La Fórmula 1 decidió escuchar el reclamo del paddock y de las tribunas. En un anuncio que sacudió al mundo del automovilismo, la Federación Internacional del Automóvil confirmó un importante cambio reglamentario para 2027 que modifica el equilibrio de poder en las unidades de potencia y marca un giro respecto al proyecto técnico planteado inicialmente para la era 2026.
La medida llega apenas después de las primeras carreras del nuevo ciclo reglamentario, donde crecieron las críticas por la falta de potencia, la excesiva gestión de energía y el comportamiento “artificial” de los monoplazas.
Frente a ese escenario, el presidente de la FIA, Mohammed Ben Sulayem, convocó una reunión de urgencia con equipos y fabricantes de motores para redefinir el rumbo técnico de la categoría.
El eje central de la reforma será una nueva distribución de la potencia entre el motor térmico y el sistema eléctrico.

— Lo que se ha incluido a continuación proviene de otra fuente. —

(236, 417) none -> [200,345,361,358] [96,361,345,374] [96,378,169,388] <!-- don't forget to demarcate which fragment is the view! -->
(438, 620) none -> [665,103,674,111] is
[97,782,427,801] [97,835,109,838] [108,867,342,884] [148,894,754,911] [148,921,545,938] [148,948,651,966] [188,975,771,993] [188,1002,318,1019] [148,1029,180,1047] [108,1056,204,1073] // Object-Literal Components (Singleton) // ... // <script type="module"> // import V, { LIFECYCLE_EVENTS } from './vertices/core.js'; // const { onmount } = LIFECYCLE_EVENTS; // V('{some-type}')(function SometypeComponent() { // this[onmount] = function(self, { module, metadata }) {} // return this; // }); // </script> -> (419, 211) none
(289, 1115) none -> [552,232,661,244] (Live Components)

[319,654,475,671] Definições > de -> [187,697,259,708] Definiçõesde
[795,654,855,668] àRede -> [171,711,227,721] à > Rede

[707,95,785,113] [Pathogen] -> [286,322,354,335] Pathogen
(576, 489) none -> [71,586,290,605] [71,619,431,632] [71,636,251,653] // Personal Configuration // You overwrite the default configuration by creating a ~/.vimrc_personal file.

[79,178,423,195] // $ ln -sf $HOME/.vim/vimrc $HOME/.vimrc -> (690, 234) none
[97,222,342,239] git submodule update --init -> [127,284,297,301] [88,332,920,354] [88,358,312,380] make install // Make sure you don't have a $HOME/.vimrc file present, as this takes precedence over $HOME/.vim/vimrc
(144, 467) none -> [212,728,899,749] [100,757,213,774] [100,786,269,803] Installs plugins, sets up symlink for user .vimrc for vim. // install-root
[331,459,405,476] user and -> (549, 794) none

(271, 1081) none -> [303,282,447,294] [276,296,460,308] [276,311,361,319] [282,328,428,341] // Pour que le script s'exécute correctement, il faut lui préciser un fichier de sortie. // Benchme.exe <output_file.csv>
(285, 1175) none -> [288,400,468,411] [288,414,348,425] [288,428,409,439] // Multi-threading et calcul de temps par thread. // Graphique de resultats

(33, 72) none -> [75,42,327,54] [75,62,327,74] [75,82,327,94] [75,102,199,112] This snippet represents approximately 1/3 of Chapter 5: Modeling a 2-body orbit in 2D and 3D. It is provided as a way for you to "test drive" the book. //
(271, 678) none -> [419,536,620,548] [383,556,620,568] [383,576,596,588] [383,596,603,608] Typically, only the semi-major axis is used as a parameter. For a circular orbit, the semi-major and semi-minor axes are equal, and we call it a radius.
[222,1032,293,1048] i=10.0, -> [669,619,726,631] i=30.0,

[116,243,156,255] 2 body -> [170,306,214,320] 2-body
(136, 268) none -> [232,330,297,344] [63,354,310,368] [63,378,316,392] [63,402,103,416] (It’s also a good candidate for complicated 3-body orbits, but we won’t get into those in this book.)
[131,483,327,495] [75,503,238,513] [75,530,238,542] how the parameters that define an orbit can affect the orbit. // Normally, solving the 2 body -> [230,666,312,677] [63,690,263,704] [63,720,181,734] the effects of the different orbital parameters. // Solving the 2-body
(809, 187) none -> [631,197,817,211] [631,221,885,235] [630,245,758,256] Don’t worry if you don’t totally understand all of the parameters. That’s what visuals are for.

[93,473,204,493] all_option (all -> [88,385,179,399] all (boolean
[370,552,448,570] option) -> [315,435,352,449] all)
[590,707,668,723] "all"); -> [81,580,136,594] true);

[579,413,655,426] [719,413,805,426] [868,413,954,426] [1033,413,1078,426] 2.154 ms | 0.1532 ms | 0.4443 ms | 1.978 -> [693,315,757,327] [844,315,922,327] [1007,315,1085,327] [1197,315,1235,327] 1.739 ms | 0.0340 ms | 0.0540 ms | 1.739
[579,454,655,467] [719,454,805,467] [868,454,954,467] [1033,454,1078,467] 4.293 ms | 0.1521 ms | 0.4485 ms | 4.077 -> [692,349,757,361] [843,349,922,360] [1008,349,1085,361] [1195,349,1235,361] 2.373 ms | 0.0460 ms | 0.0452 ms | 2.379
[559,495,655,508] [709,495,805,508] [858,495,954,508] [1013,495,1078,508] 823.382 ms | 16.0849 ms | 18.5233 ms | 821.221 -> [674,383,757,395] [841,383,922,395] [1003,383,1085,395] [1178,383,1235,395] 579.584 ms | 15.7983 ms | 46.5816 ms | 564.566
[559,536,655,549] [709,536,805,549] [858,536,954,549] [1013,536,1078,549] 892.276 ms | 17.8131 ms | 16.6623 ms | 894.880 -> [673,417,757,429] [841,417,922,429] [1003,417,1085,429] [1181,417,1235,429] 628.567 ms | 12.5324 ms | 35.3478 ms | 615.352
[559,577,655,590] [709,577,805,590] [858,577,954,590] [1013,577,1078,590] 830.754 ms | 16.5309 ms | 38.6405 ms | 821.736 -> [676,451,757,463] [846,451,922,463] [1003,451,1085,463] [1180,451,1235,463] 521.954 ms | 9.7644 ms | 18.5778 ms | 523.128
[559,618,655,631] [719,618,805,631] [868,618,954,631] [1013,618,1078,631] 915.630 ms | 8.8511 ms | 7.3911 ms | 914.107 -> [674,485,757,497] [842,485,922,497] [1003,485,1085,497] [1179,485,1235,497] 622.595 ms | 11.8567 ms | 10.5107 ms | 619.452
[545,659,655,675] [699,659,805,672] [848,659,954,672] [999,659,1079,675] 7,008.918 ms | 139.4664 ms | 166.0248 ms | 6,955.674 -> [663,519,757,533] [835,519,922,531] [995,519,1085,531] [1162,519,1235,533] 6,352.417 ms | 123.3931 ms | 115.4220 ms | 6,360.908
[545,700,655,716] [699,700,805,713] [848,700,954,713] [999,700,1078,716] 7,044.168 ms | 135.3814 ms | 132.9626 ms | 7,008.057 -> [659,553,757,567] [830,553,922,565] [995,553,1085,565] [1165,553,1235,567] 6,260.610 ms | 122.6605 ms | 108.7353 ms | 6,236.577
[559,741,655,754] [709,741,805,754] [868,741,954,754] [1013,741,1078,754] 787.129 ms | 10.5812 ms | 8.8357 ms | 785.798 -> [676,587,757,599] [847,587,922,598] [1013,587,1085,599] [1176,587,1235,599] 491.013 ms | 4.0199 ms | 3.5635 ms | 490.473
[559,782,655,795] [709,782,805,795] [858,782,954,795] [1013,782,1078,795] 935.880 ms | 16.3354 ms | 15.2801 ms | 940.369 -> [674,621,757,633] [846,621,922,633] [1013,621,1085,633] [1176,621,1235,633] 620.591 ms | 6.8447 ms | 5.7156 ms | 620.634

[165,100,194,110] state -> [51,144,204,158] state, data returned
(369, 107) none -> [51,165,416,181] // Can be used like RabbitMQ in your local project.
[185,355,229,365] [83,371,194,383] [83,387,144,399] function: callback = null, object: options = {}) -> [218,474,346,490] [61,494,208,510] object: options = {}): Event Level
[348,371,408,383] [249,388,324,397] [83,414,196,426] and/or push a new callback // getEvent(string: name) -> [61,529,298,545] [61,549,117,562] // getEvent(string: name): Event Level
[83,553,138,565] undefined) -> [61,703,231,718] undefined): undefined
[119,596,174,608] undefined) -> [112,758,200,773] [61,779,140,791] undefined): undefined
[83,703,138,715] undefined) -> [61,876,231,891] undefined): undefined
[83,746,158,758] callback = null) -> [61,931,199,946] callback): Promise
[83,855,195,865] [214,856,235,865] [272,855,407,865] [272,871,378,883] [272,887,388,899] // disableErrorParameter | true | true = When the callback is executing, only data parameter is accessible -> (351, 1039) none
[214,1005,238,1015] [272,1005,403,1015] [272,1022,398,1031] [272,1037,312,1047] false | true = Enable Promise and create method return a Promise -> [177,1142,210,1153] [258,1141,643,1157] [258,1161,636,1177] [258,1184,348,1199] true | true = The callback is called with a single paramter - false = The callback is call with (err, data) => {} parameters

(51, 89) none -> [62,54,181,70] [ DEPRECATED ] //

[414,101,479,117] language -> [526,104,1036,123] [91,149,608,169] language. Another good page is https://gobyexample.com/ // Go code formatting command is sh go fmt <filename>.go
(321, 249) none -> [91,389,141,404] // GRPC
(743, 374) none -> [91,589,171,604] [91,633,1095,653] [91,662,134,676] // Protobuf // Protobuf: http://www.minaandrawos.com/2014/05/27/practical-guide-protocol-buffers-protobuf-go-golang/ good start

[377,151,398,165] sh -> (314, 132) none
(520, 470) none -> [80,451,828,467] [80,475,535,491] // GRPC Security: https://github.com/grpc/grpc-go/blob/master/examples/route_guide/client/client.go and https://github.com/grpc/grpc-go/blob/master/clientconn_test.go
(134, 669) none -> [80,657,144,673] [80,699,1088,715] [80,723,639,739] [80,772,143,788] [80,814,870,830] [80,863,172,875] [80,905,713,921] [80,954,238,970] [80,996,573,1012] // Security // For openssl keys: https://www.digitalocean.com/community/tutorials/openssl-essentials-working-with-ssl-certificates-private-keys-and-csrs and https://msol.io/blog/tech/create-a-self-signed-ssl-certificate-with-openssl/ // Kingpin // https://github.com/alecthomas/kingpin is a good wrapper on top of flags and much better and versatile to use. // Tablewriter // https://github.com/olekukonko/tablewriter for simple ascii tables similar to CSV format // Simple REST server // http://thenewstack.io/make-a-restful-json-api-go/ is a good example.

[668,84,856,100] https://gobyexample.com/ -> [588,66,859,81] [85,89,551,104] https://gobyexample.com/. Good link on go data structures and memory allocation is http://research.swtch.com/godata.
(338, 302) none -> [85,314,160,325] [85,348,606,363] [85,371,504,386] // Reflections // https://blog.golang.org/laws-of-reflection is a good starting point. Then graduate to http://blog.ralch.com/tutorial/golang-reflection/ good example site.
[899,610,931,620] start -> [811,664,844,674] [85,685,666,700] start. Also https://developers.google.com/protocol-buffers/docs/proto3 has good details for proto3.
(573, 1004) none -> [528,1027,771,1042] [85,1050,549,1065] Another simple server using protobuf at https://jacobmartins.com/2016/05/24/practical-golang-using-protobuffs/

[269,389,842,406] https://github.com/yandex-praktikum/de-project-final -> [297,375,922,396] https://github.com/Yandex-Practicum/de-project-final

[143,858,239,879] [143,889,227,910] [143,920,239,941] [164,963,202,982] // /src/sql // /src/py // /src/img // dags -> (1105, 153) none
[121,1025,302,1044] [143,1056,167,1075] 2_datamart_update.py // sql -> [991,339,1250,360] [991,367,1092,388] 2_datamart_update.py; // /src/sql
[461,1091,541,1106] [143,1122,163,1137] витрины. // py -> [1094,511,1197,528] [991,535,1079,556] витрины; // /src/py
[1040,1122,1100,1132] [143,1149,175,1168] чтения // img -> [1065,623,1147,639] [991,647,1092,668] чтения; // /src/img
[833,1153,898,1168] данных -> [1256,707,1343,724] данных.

Según confirmó la FIA, el motor de combustión interna aumentará su potencia en aproximadamente 50 kW, acompañado además por una ampliación en el caudal de combustible permitido. En paralelo, el sistema ERS —encargado de recuperar energía eléctrica— reducirá su aporte en otros 50 kW.
Con este cambio, la proporción quedará configurada en un esquema de 60% de potencia para el motor tradicional y 40% para la parte eléctrica, abandonando así la cuestionada distribución 50/50 que había sido diseñada para 2026.
La decisión apunta directamente a recuperar una Fórmula 1 más veloz, agresiva y natural, con menos limitaciones energéticas para los pilotos y más posibilidades de sobrepaso en pista.
La rápida reacción de la FIA no fue casual. El organismo reconoció que los ajustes técnicos aplicados durante el reciente Gran Premio de Miami ya habían mostrado mejoras en el espectáculo y el rendimiento de los autos.
Aquella carrera también quedó marcada por la gran actuación del argentino Franco Colapinto, quien logró un histórico séptimo puesto con Alpine tras una destacada estrategia junto a su ingeniero.
Desde la FIA sostienen que el objetivo es lograr una competencia “más segura, justa e intuitiva”, luego de que muchos pilotos cuestionaran que la categoría se había transformado en una especie de “ajedrez eléctrico” donde administrar batería era más importante que atacar.
Con esta modificación, la Fórmula 1 intenta volver a ofrecer una experiencia más cercana a su ADN histórico: más sonido, más potencia y más agresividad en pista.
La propuesta ya cuenta con consenso inicial entre fabricantes y equipos, aunque todavía resta la aprobación definitiva del Consejo Mundial del Deporte Motor para oficializar el reglamento técnico de 2027.
Mientras tanto, el mensaje de la FIA parece claro: la categoría más importante del automovilismo mundial quiere volver a poner el foco en la velocidad y el espectáculo.